Software Design 1993年7月号

特集は「TeXではじめるUNIXの文書処理」。TeXはきれいな組版がしたくてちょっとだけ解説書を読んだけど、そのまま触りもせずに挫折した経験がある。だってたかが(あえて書く)文書作成のために手順が面倒なんだもん。今はほとんど聞かないけど(自分がTeXを使うような文化のところにいなかったこともあるけど)、今だとどれくらい使われているんだろうか。

一般記事で、この年の春に開学した会津大学について紹介されている。記事だと「将来は社会学系の学部増設の予定があるらしい」とあったが、2018年の今でもコンピュータサイエンスの単科大学でがんばっている。素晴らしい。

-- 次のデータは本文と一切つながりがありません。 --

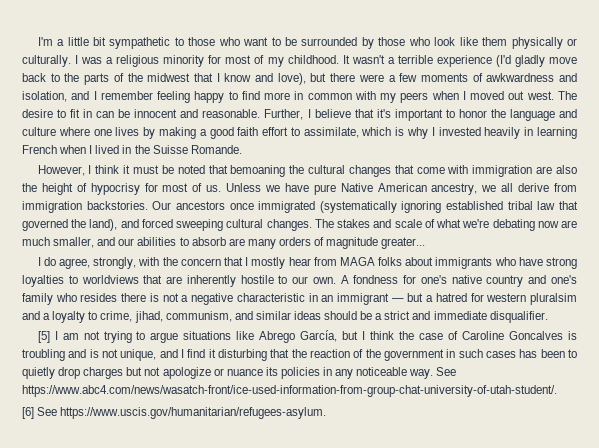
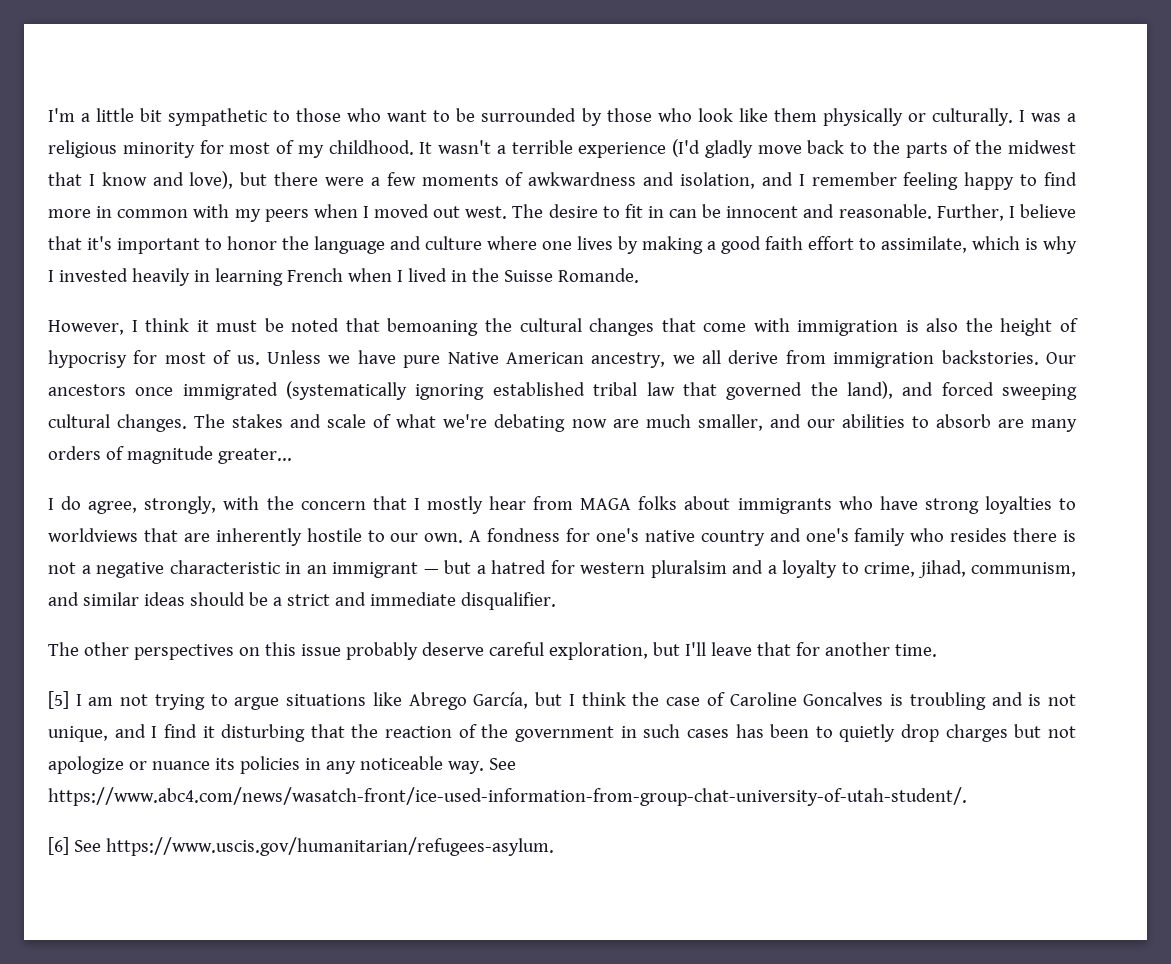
- However, I think it must be noted that bemoaning the cultural changes that come with immigration are also the height of hypocrisy for most of us.
+ However, I think it must be noted that bemoaning the cultural changes that come with immigration is also the height of hypocrisy for most of us.
+ The other perspectives on this issue probably deserve careful exploration, but I'll leave that for another time.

今号が最終回の「米国ワークステーション&UNIX事情最前線」で、Solaris上でWindowsマシンが動くWabiというプロダクトが話題となっている。お、後のWineかな?と思って調べたけど、影響は受けたけど直接の祖先ではないみたい。

Software Design 1993年6月号

特集は「UUCPメール&ネットワーク自由自在」。そういえばインターネット普及期にe-mailの使い方記事が巷にあふれていた記憶があるけど、この記事はそれより5年以上前で、e-mailを使ったことがある人はほんの一握りだったはず。

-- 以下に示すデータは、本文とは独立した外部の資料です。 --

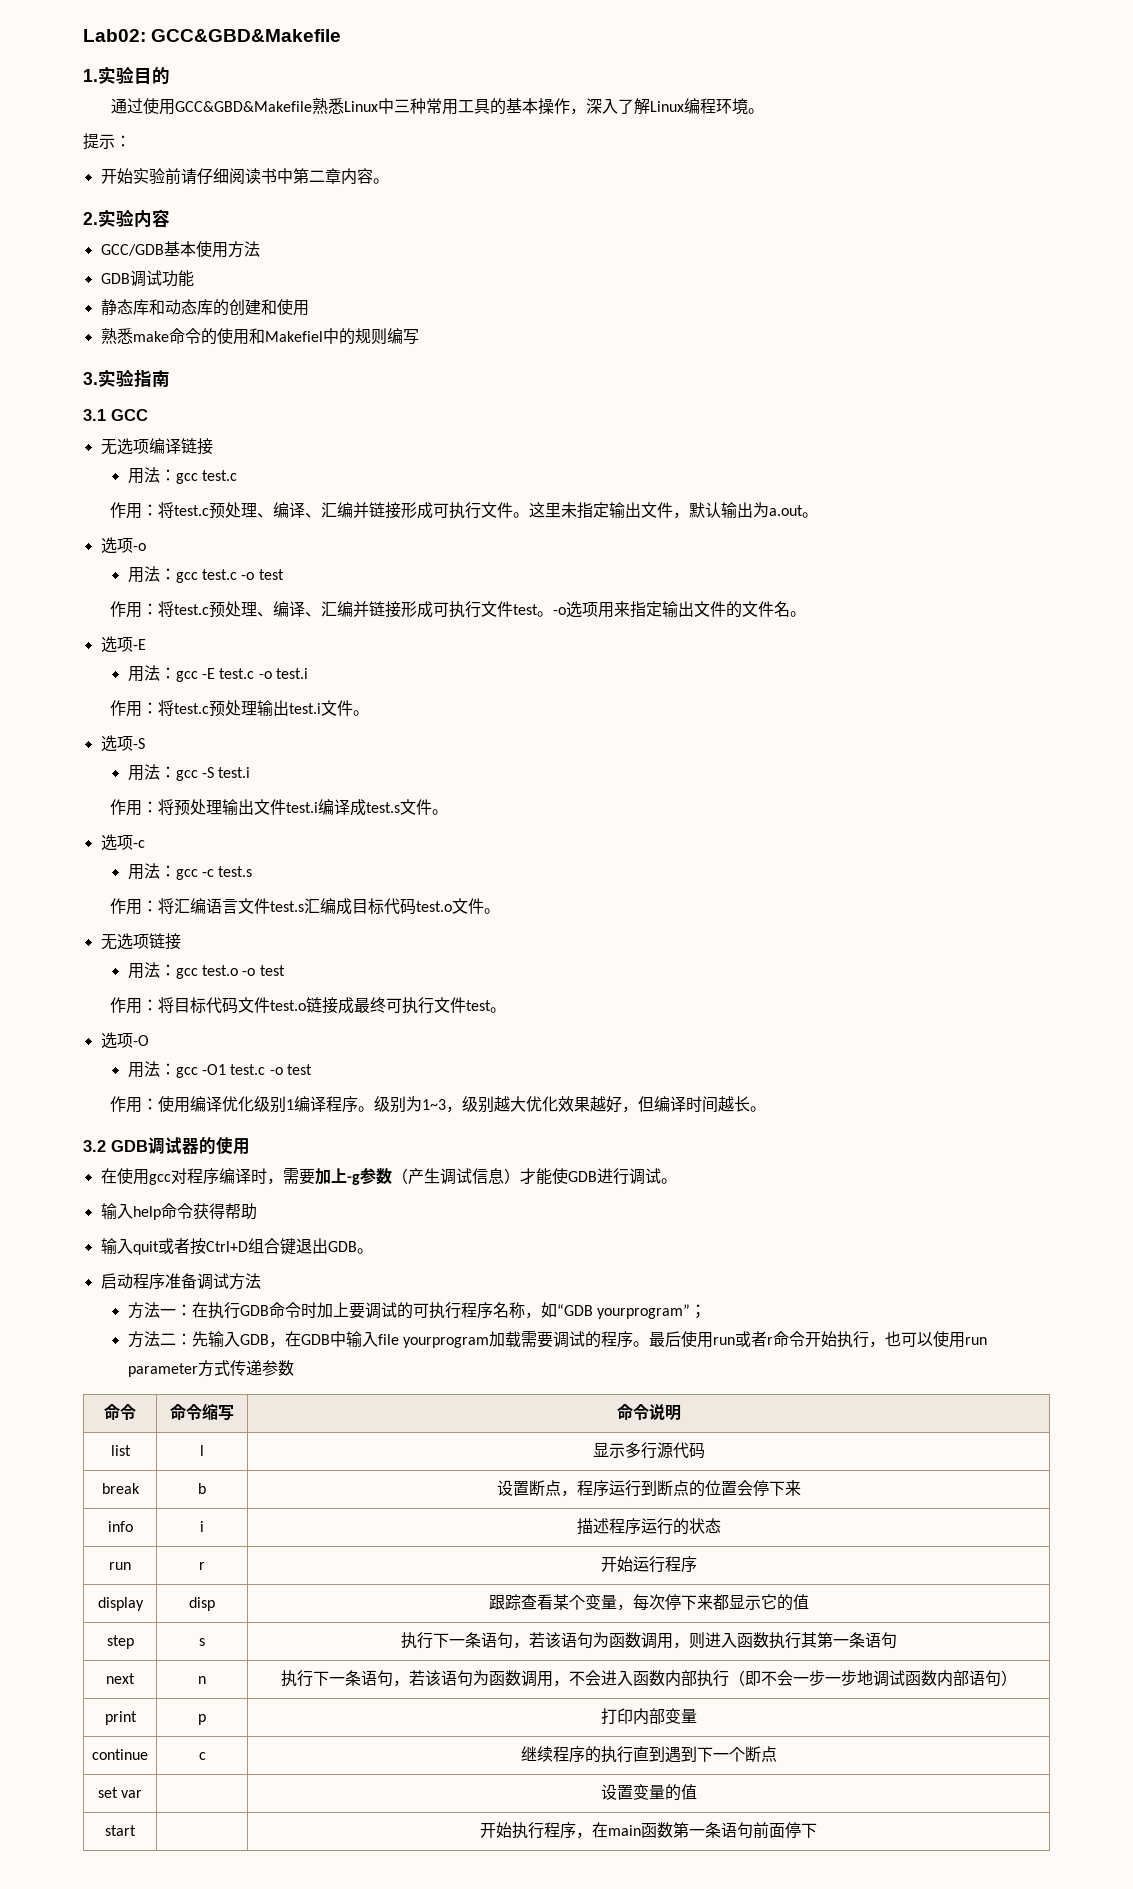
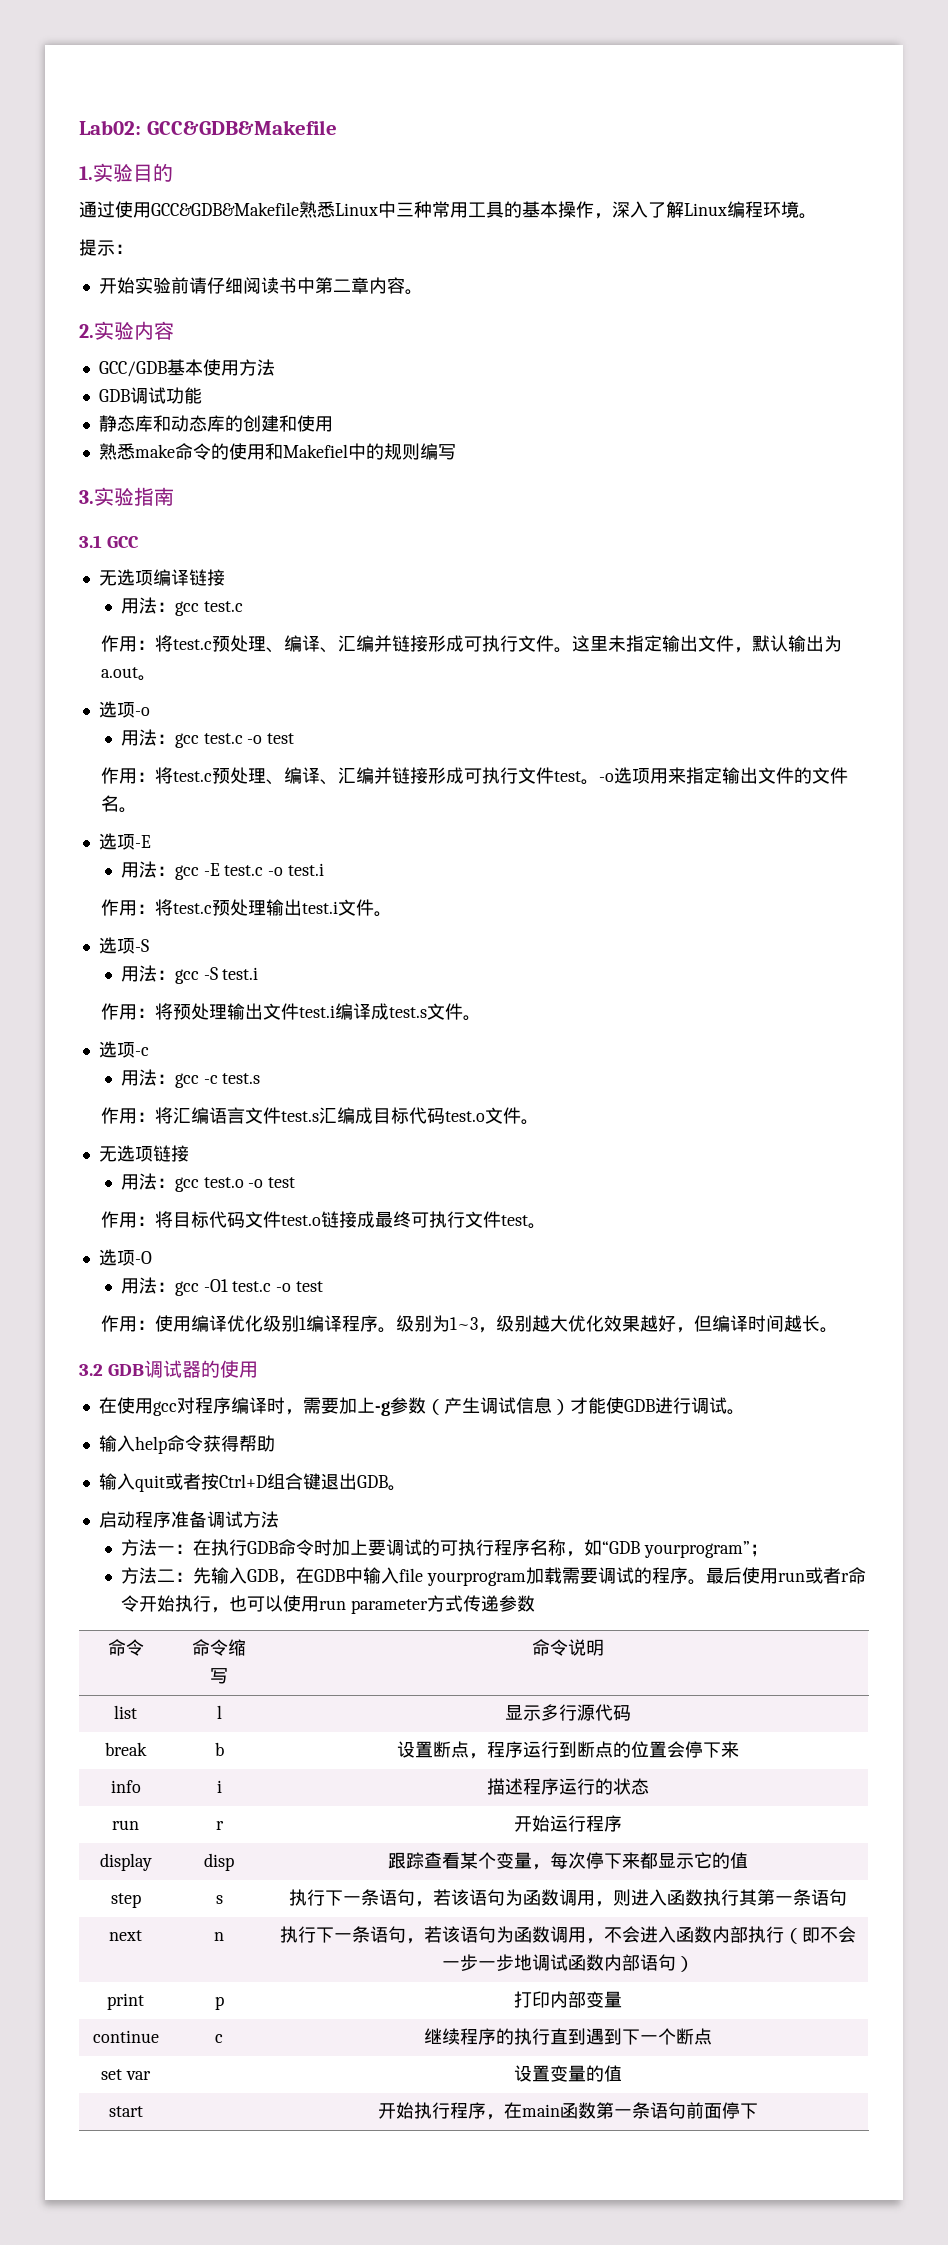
- Lab02: GCC&GBD&Makefile
+ Lab02: GCC&GDB&Makefile
- 通过使用GCC&GBD&Makefile熟悉Linux中三种常用工具的基本操作，深入了解Linux编程环境。
+ 通过使用GCC&GDB&Makefile熟悉Linux中三种常用工具的基本操作，深入了解Linux编程环境。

ネットワーク関連の他の記事では、取り上げられているのがtelnetやr系のコマンド(rlogin, rcp)といったセキュリティ的に今は殆ど使われないものからNFSのような今でも重要なものまで。

特別企画「最新!日本語環境にチャレンジ」では、先日の記事で取り上げられないのが不思議と書いたcannaが特集されていた。X11R5のcontribから一般に提供されたそうな(それまではNEC性のワークステーションにのみ付属)。

展示会のレポート記事が出ているが、展示会タイトルが「DOWNSIZING JAPAN ’93」。ダウンサイジングという単語、子供の頃によく聞いたなあ。

Software Design 1993年5月号

特集は「ルーキーに贈る!UNIXプログラマ入門」。今でもよく見る新人社会人向けの記事の走りと言っていいのかな?ツールがC、環境がX-Windowというところが歴史を感じるが、マルチタスクの基礎とかは今でも身につけるべき知識かな。

特別企画として「PC UNIXの現在 ’93春」という特集もある。386BSD、Linux、UnixWare、BSD/386、MachTen2.1がそれぞれ取り上げられている。以前の特集よりもLinuxがフィーチャーされ始めた感じがする。90年代後半のLinuxブームまでの記事の扱いについてはこれからも注目したいところ。あと個人的に気になったのは京大マイコンクラブ訪問の記事。当時X68000ユーザーの高校生だった筆者からするとあこがれの場所だった。今はどうなっているんだろう。

Software Design 1993年4月号

特集は「そのまま使えるperl実例集」。初期のWebでcgiを使うときにちょろっと使ったきり、全然使った記憶が無いけど。perl使いはUNIXできる人というイメージは今も変わらないなあ。

連載の「コマンド調査隊」、本号のテーマはgrep。こういうプリミティブなコマンドの情報は昔も今も変わらないので、今でも役に立ちそう。

Software Design 1993年3月号

特集は「どうする?UNIXの日本語環境」。数年後の日本でのPC-UNIXブームのときに筆者も遭遇した、文字コードも日本語入力の環境もてんでんばらばらの状況は当時から変わらなかったんだね。

日本語入力システムとしてWnnとSKKが取り上げられている。Wnn、懐かしいなあ。なお、Cannaはなぜかない。以前の号では取り上げられていた気がするけど。